United States District Court, D. Maine

May 16, 2019

PERFECT FIT, LLC, Plaintiff,



         Before me is Defendant Edward Aronowitz's motion dismiss or stay and to compel arbitration. (ECF No. 14). For the reasons that follow, the Defendant's motion is GRANTED.


         On December 31, 2003, Plaintiff Perfect Fit, LLC (“Perfect Fit”)-then named Foster & Levesque-acquired a duty-gear distribution business called Perfect Fit/Shield Wallets, Inc. from Defendant Aronowitz and his brother. Compl. ¶¶ 18-20, 22. (ECF No. 1). As part of that transaction, Perfect Fit agreed to employ Aronowitz as a salesperson for ten years. Compl. ¶ 26. Perfect Fit also purchased “all rights and privileges in and to the name ‘Perfect Fit Shield Wallets,' and all other general intangibles associated with the sale of products and operation of the company.” Compl. ¶ 23. According to Perfect Fit, this included an email account created by Aronowitz named “” Compl. ¶¶ 19, 24.

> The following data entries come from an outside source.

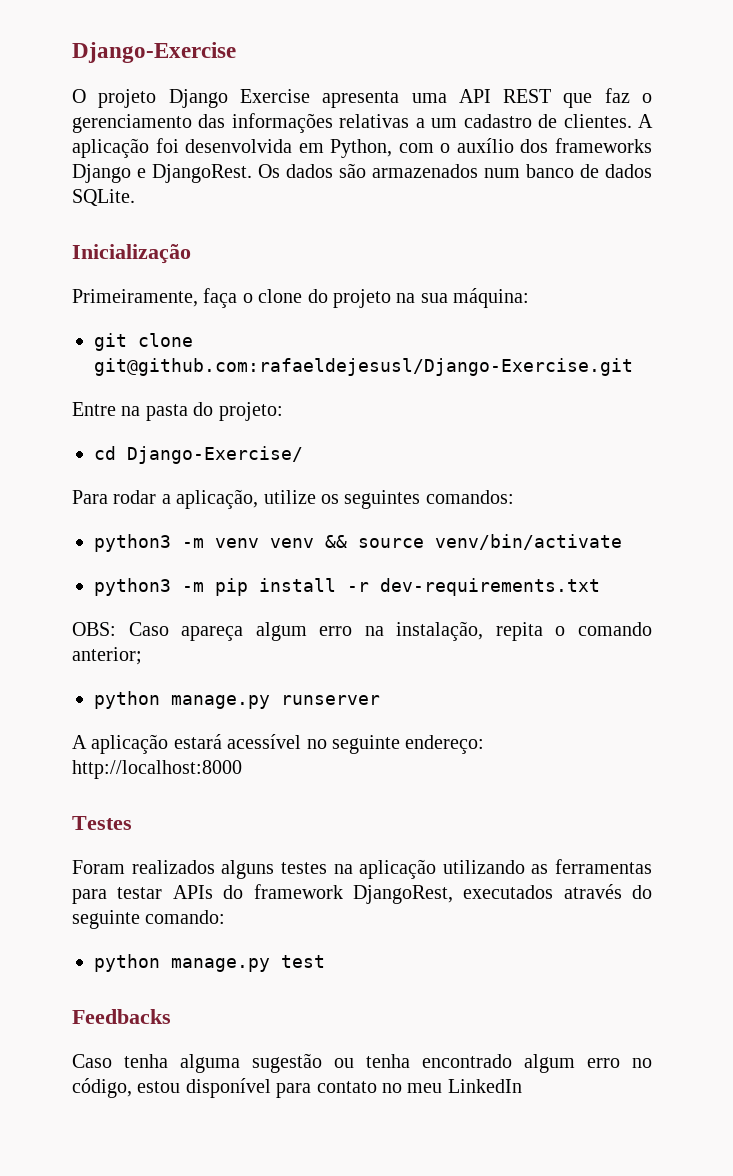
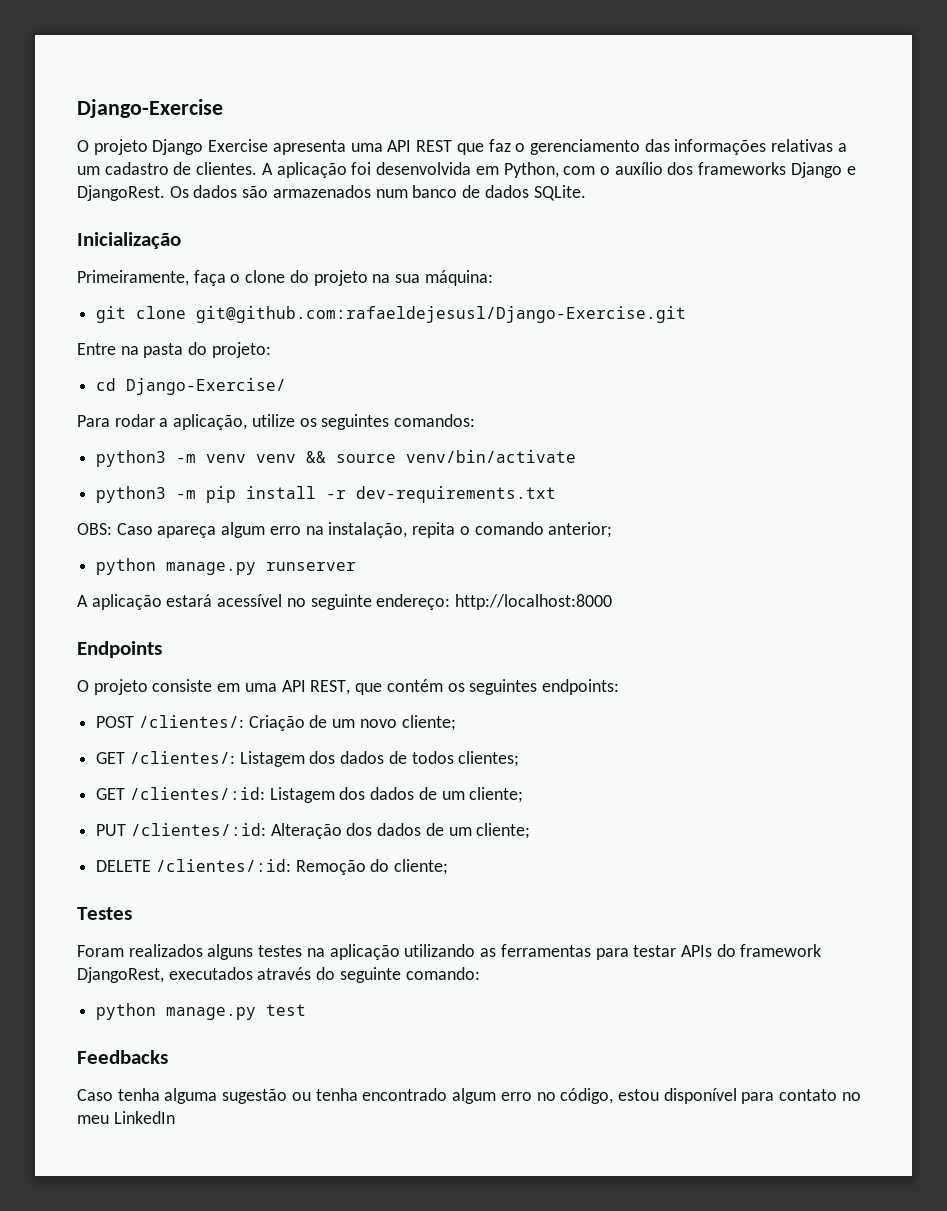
+ Endpoints
+ O projeto consiste em uma API REST, que contém os seguintes endpoints:
+ POST /clientes/: Criação de um novo cliente;
+ GET /clientes/: Listagem dos dados de todos clientes;
+ GET /clientes/:id: Listagem dos dados de um cliente;
+ PUT /clientes/:id: Alteração dos dados de um cliente;
+ DELETE /clientes/:id: Remoção do cliente;

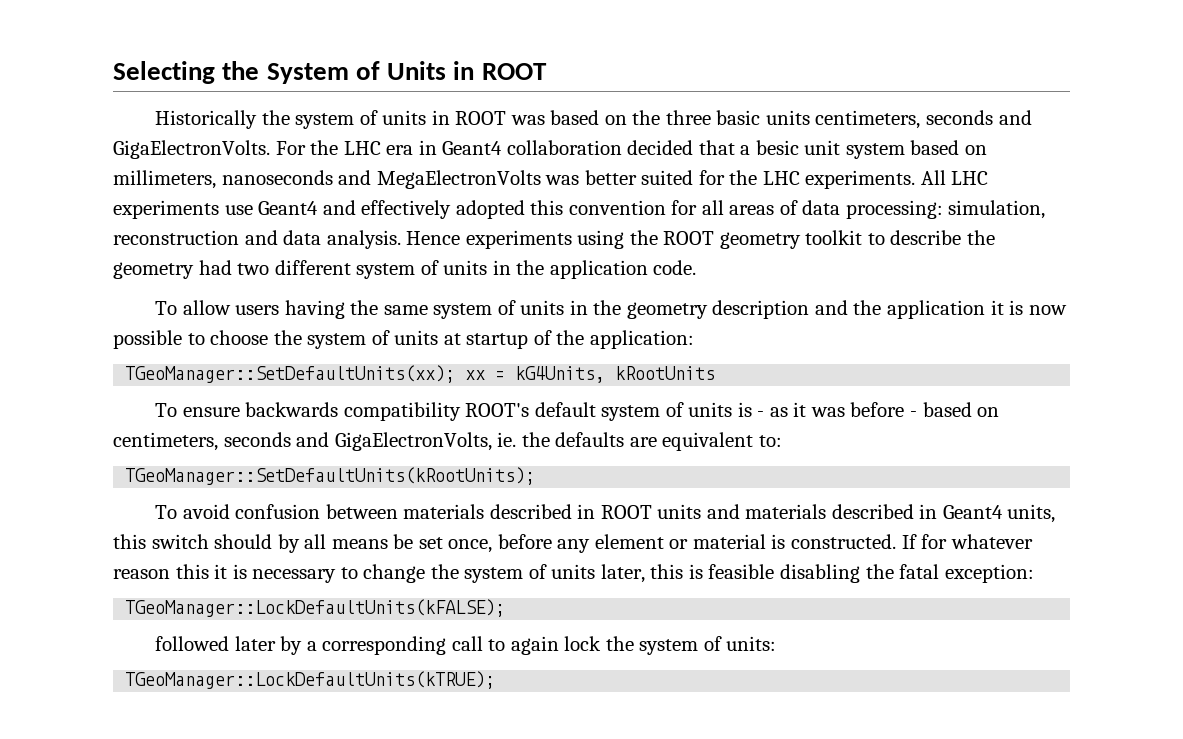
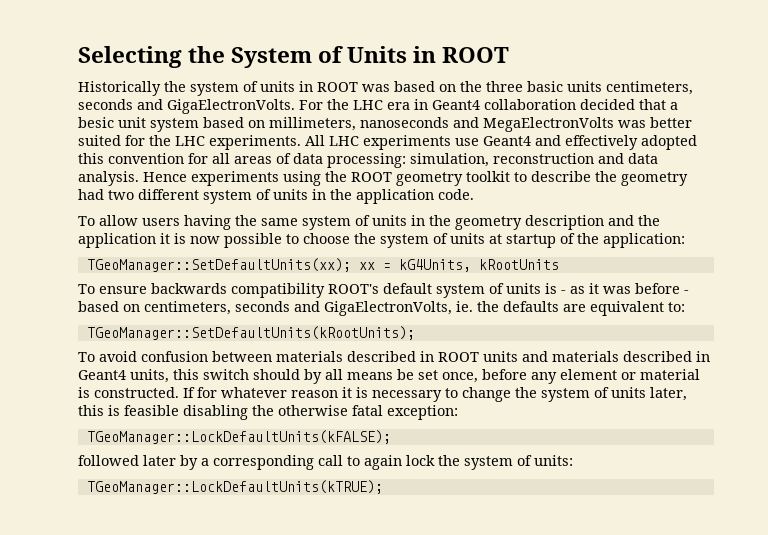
- If for whatever reason this it is necessary to change the system of units later, this is feasible disabling the fatal exception:
+ If for whatever reason it is necessary to change the system of units later, this is feasible disabling the otherwise fatal exception:

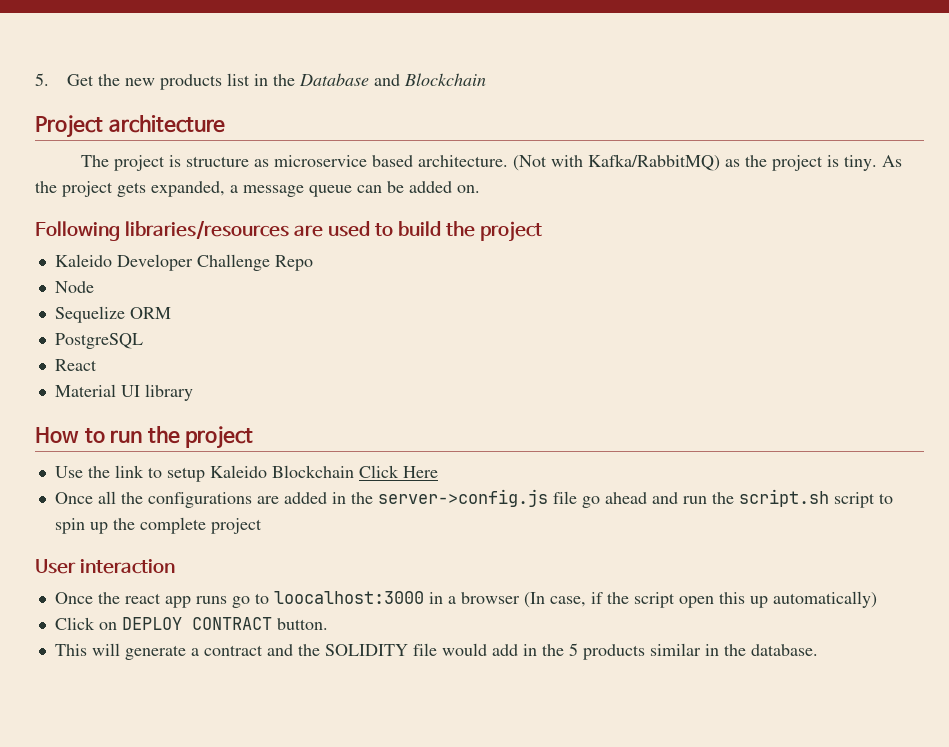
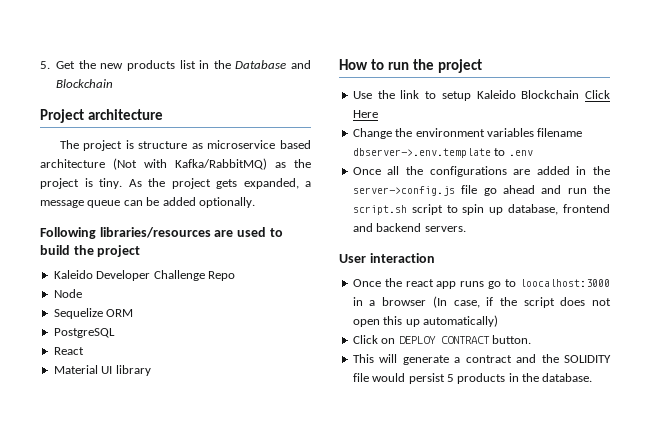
- The project is structure as microservice based architecture. (Not with Kafka/RabbitMQ) as the project is tiny.
+ The project is structure as microservice based architecture (Not with Kafka/RabbitMQ) as the project is tiny.
- As the project gets expanded, a message queue can be added on.
+ As the project gets expanded, a message queue can be added optionally.
+ Change the environment variables filename dbserver->.env.template to .env
- Once all the configurations are added in the server->config.js file go ahead and run the script.sh script to spin up the complete project
+ Once all the configurations are added in the server->config.js file go ahead and run the script.sh script to spin up database, frontend and backend servers.
- Once the react app runs go to loocalhost:3000 in a browser (In case, if the script open this up automatically)
+ Once the react app runs go to loocalhost:3000 in a browser (In case, if the script does not open this up automatically)
- This will generate a contract and the SOLIDITY file would add in the 5 products similar in the database.
+ This will generate a contract and the SOLIDITY file would persist 5 products in the database.

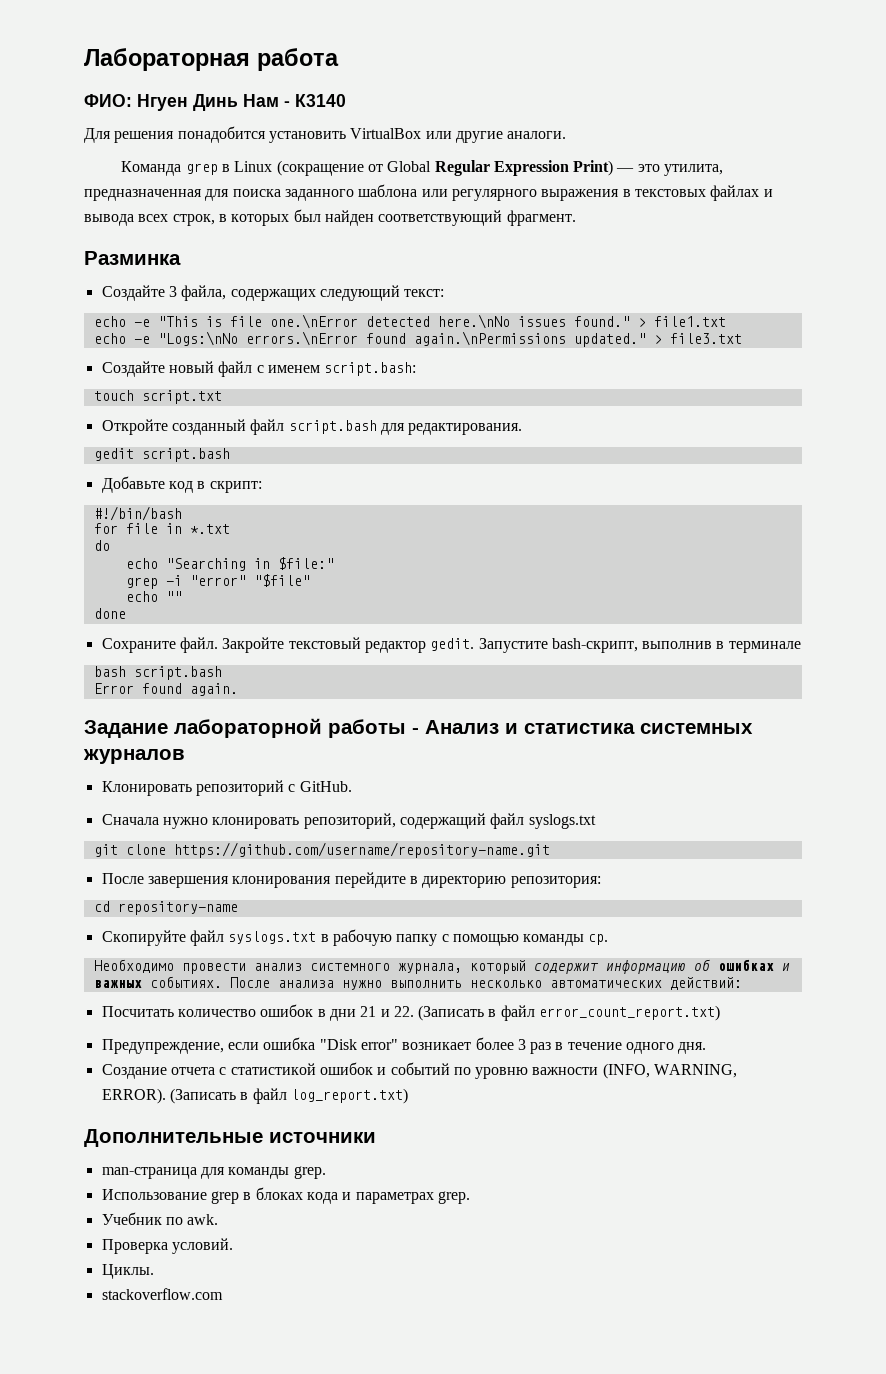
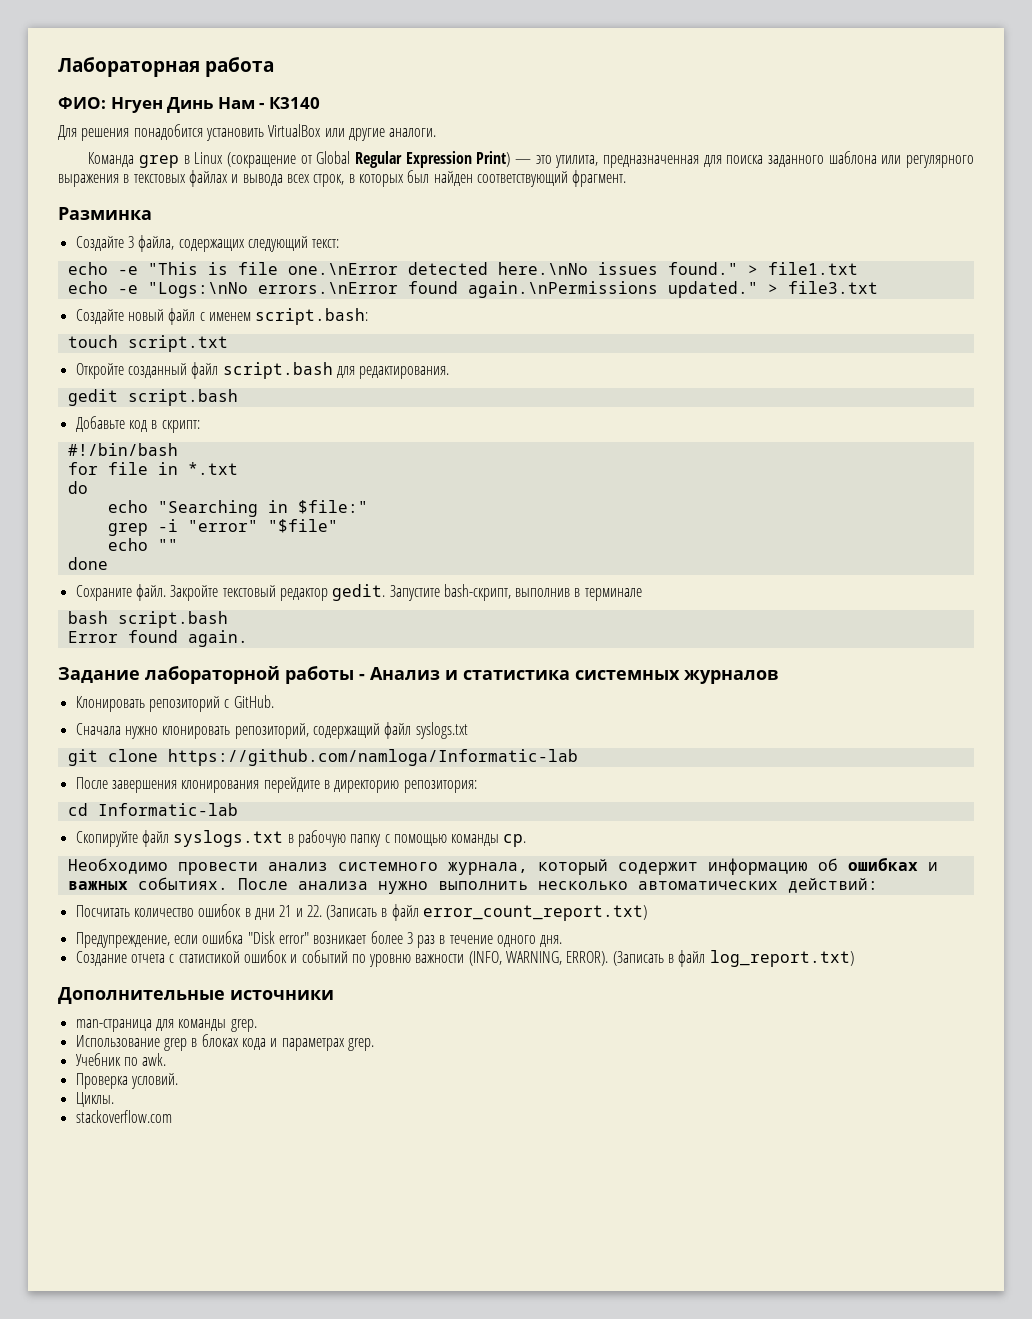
- git clone https://github.com/username/repository-name.git
+ git clone https://github.com/namloga/Informatic-lab
- cd repository-name
+ cd Informatic-lab

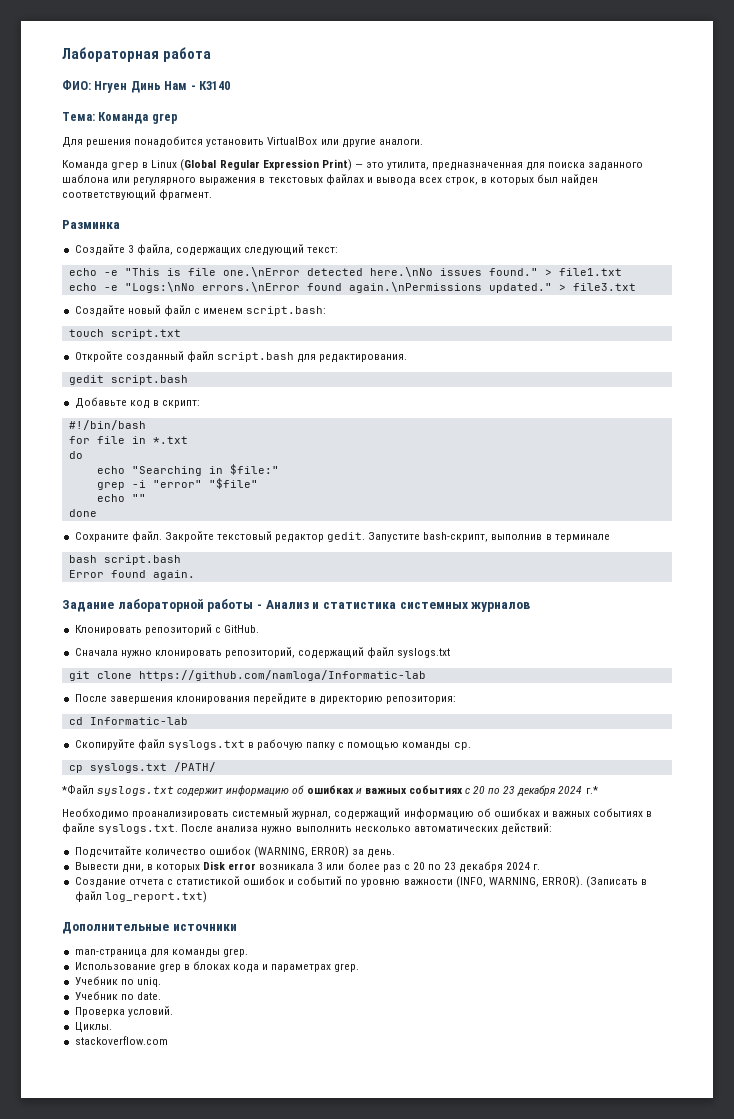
+ Тема: Команда grep
- Команда grep в Linux (сокращение от Global Regular Expression Print) — это утилита, предназначенная для поиска заданного шаблона или регулярного выражения в текстовых файлах и вывода всех строк, в которых был найден соответствующий фрагмент.
+ Команда grep в Linux (Global Regular Expression Print) — это утилита, предназначенная для поиска заданного шаблона или регулярного выражения в текстовых файлах и вывода всех строк, в которых был найден соответствующий фрагмент.
- Необходимо провести анализ системного журнала, который содержит информацию об ошибках и важных событиях. После анализа нужно выполнить несколько автоматических действий:
+ cp syslogs.txt /PATH/
+ *Файл syslogs.txt содержит информацию об ошибках и важных событиях с 20 по 23 декабря 2024 г.*
+ Необходимо проанализировать системный журнал, содержащий информацию об ошибках и важных событиях в файле syslogs.txt. После анализа нужно выполнить несколько автоматических действий:
- Посчитать количество ошибок в дни 21 и 22. (Записать в файл error_count_report.txt)
- Предупреждение, если ошибка "Disk error" возникает более 3 раз в течение одного дня.
+ Подсчитайте количество ошибок (WARNING, ERROR) за день.
+ Вывести дни, в которых Disk error возникала 3 или более раз с 20 по 23 декабря 2024 г.
- Учебник по awk.
+ Учебник по uniq.
+ Учебник по date.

         Perfect Fit employed Aronowitz until December 31, 2013, when his employment agreement expired. Compl. ¶ 31. Perfect Fit and Aronowitz then extended their relationship by entering into a five-year Independent Contractor Agreement dated December 31, 2013 (the “IC Agreement”). Compl. Ex. 2 (ECF No. 1-2). In addition to setting out Aronowitz's responsibilities as an independent sales representative for Perfect Fit, the IC Agreement included a covenant through which Aronowitz agreed not to compete with or solicit customers from Perfect Fit when his contract with Perfect Fit terminated. Compl. ¶¶ 33-37. The IC Agreement also included an arbitration provision, which stated in relevant part that “[a]ny controversy or claim arising out of, or relating to this Agreement, or the breach thereof, shall be settled by mediation . . . and if mediation does not resolve the dispute, by binding arbitration.” IC Agreement ¶ 11.

         Aronowitz worked as an independent contractor for Perfect Fit until December 31, 2018. Compl. ¶ 42. Throughout his time as an employee and as a contractor for Perfect Fit, Aronowitz had access to a broad array of customer information maintained by Perfect Fit, including Perfect Fit's customer lists. Compl. ¶ 49. Aronowitz also regularly made use of the “” account to arrange sales and to conduct other company business. Compl. ¶ 43.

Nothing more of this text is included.